During the first eight years of this decade, the federal government adopted two policies that hurt consumers coming and going. First, federal regulations were given power to "preempt" state consumer safety laws. Second, the content of the federal regulations was watered down and the regulators themselves lacked proper expertise and interest in protecting consumer safety. The result: products that were more dangerous, along with declining rights for compensation when those products caused injuries and deaths.

That is finally changing. Yesterday, the Obama Administration announced that it will limit the situations where federal law preempts state law.

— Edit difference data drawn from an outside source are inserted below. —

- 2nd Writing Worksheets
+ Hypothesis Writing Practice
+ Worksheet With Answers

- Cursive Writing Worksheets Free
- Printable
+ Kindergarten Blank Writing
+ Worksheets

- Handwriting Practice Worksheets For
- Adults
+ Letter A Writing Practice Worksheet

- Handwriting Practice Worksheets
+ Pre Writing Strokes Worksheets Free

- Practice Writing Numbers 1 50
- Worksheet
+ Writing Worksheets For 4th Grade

Instead of attempting to force preemption on a wide array of state public safety laws, the Administration will do it "only with full consideration of the legitimate prerogatives of the states."

The administration is also beefing up the regulators themselves. The appointment of Dr. Margaret Hamburg to head the FDA, welcomed by consumer safety groups, is a step in the right direction.

And it couldn't come soon enough. While reading the paper this morning, I saw that a Medtronic-paid doctor, Dr. Timothy Kuklo, has been falsifying research and data in order to promote a Medtronic bone graft material called "Infuse." While receiving funds from Medtronic, the doctor forged names of his fellow doctors at Walter Reed in studies wrote. Those studies presented fabricated data about the product, making it look more effective than it really was.

Antics like this are why we need a stronger regulatory scheme and, when that scheme breaks down, the right to compensation through products liability laws. If a manufacturer knows that it can make a dangerous product, and then not be held accountable, who ends up paying for it? We do, through preventable injuries and deaths.